We become stronger when we know about both our strengths and our weaknesses; when we are friends with our outer layer as well as our inner one.  We become fearless when we admit our faults and imperfections instead of working so hard to cover them up.  Not because we want to be known by our faults, not because we wear our faults proudly, but because we take their power away when we expose them.  We can let them go when we don't have to protect them any more.
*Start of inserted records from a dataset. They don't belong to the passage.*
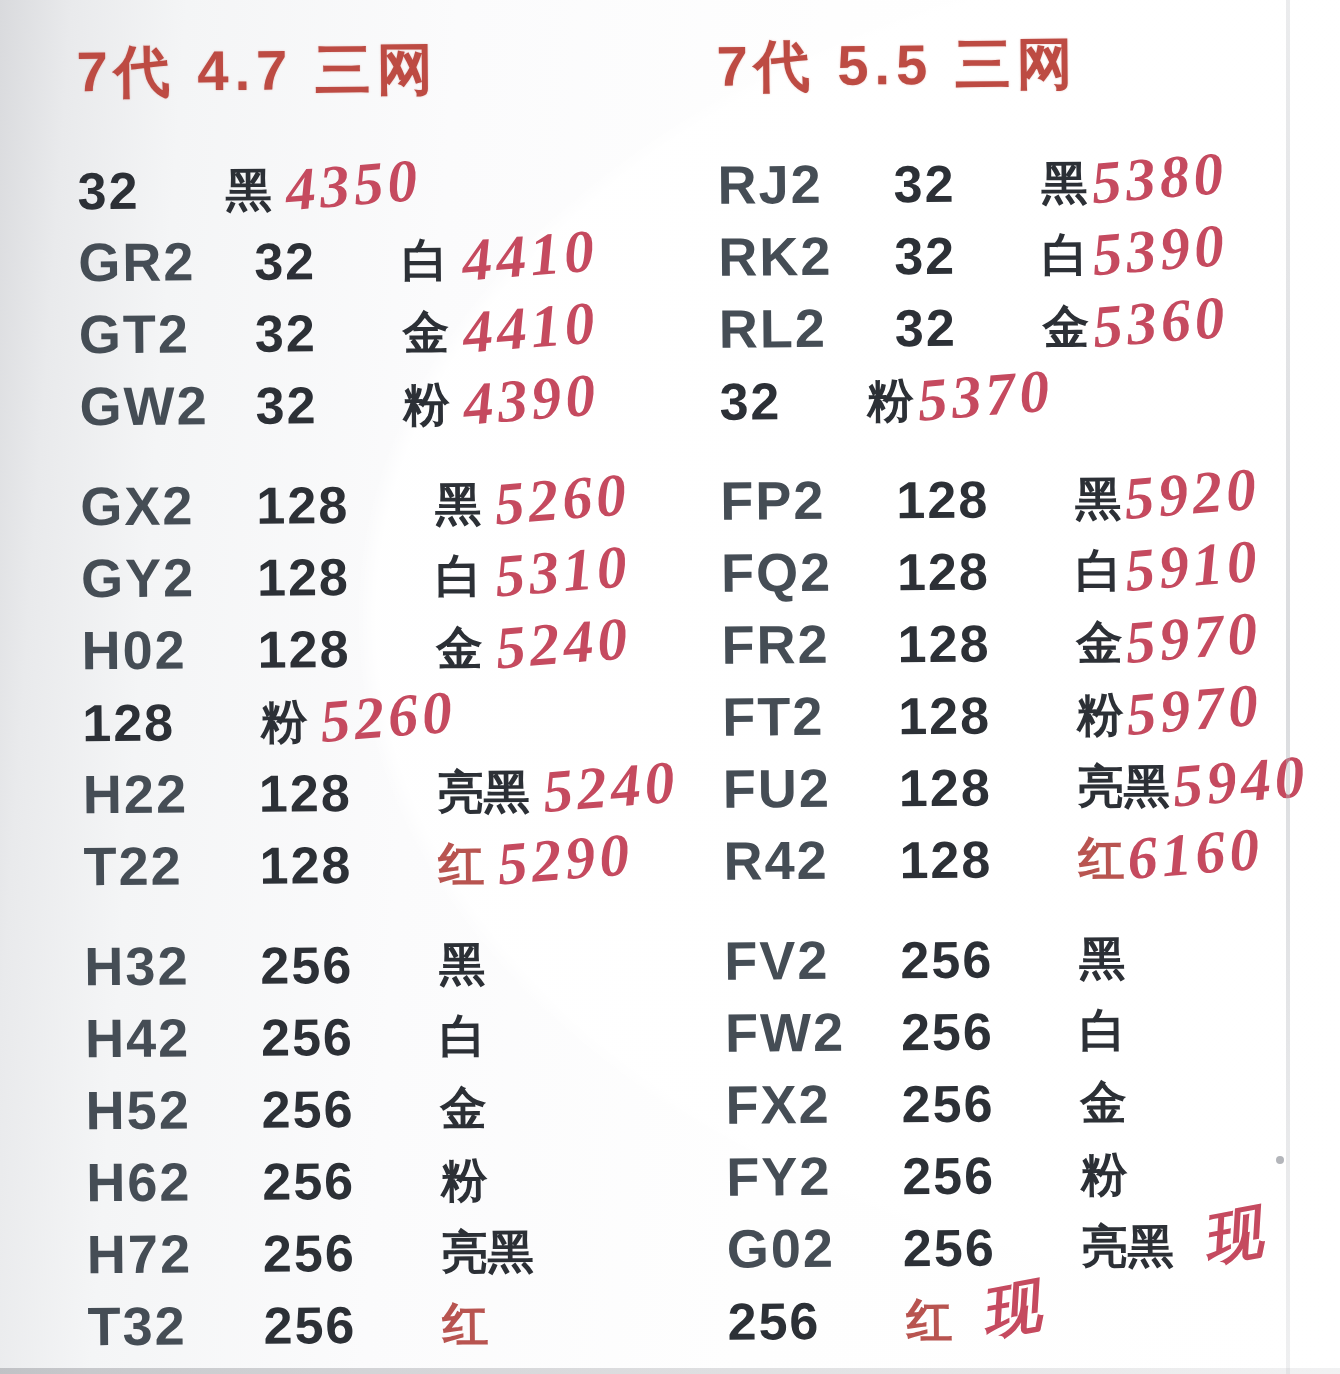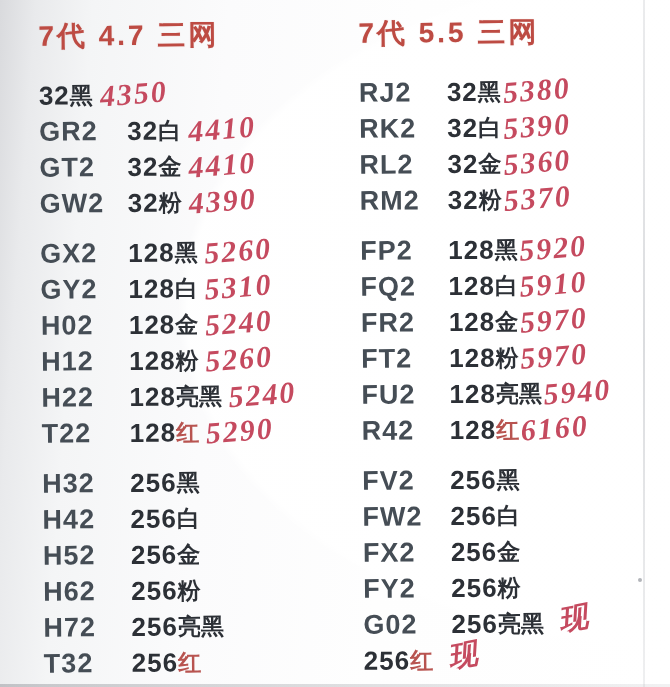--- a/index.html
+++ b/index.html
@@ -51,7 +51,7 @@
     letter-spacing: 1px;
     color: var(--code-gray, #454d55);
   }
-  .spec { display: inline-flex; align-items: flex-end; }
+  .spec { display: inline-flex; align-items: flex-end; gap: 43px; }
   .size {
     font-size: 26px;
     font-weight: 700;

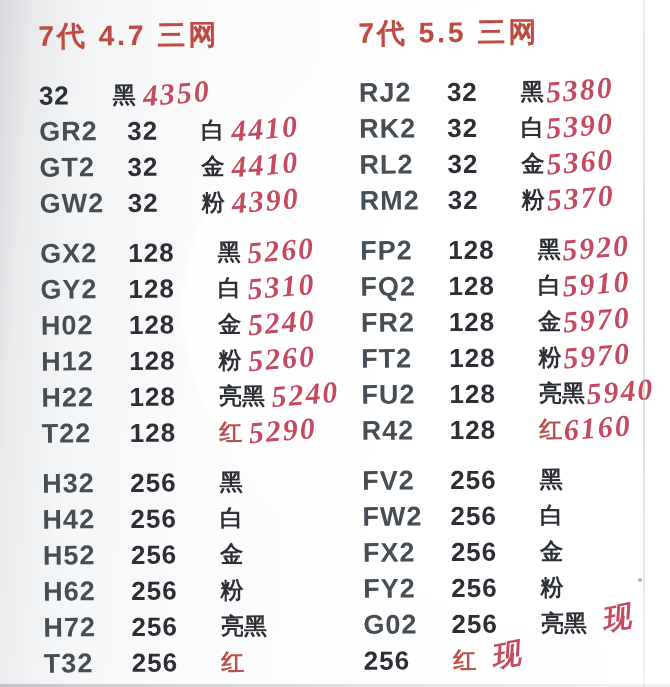--- a/index.html
+++ b/index.html
@@ -309,7 +309,6 @@
   </div>
 
   <div class="row">
-    <span class="code">RM2</span>
     <span class="spec">
                 <span class="size">32</span>
                 <span class="colorlbl">粉</span>

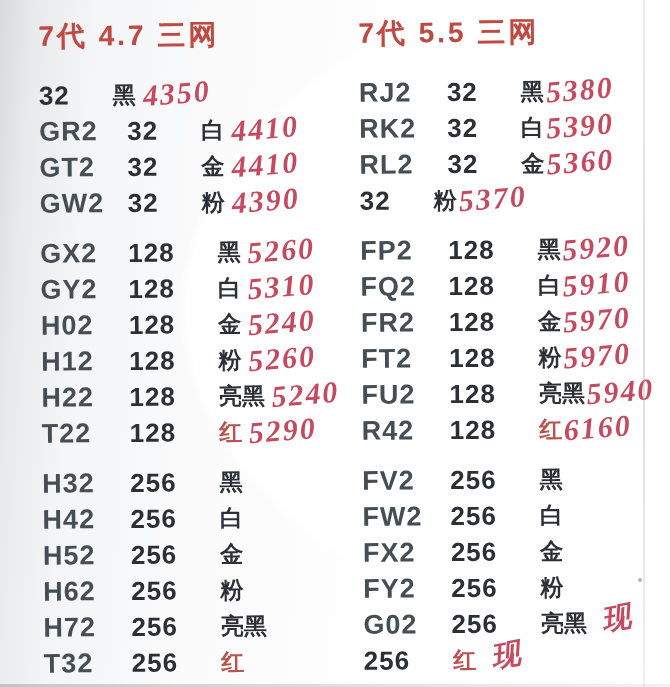--- a/index.html
+++ b/index.html
@@ -188,7 +188,6 @@
   </div>
 
   <div class="row">
-    <span class="code">H12</span>
     <span class="spec">
                 <span class="size">128</span>
                 <span class="colorlbl">粉</span>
And that's a risk worth taking.


Ray Barnes said…
A very powerfull post Penny, and one that 'hits all the right notes' with me. Now and then someone, you, in this case, puts into words the million confused thoughts milling round my tired brain.
You already know some of my story the rest is still unfolding and it is indeed, a time of discovery, new strengths and old weaknesses.
Balancing the two in a positive way seems to be the way forward.
Bless you for this.
As always, Ray, I'm glad to know that you find something here that helps you in your journey. Thanks for letting me know.
Perpetua said…
Excellent post, thank you. Sadly, I don't think I will be able to follow your blog as it stand, because of its format. I have fairly poor sight and even if I make the text bigger, yellowish-fawn on a red background is extremely hard for me to read - just not enough contrast for comfortable reading. Hope you don't mind me mentioning it.
Hello Perpetual - thanks for your comment. I'm glad you like the blog. You can read it in a different format (black print on white background) if you go to the bottom left of the blog where it says: Subscribe to: Posts (Atom) and click, you'll open a new window that has the photos but text is black on white background. You can bookmark that and whenever a new post is up, you can see it in that format. (You can also read comments that way, by clicking Subscribe to Post Comments (Atom).

I hope that will enable you to visit more often! Thanks for coming by!
P.S. to Perpetual - I do appreciate your mentioning it and have modified the "about this blog" section to include the information about how to access The Party in black and white. Thanks for reminding me that I should make that explicit!
Perpetua said…
Thanks, Penny, that makes a huge difference :-)
Yay! I'm so glad. Hope you'll come back often!
Nancy Wallace said…
I found the low and high tide idea a helpful image. Low-tide times reveal the rubbish washed up on the shore. Some of that just needs getting rid of, but I love the way some people beachcomb regularly - looking for things that can be made into beautiful art objects, or that are beautiful in themselves - like driftwood or shells. The low-tide times in my life have shown up the 'garbage' which really needed dealing with. They've also been times when others have been helped by me even though I was feeling completely useless. God's economy doesn't do waste.
Nancy, I really was taken with the high/low tide image, too. Especially the part about how they are both "real" and part of the rhythm of our lives!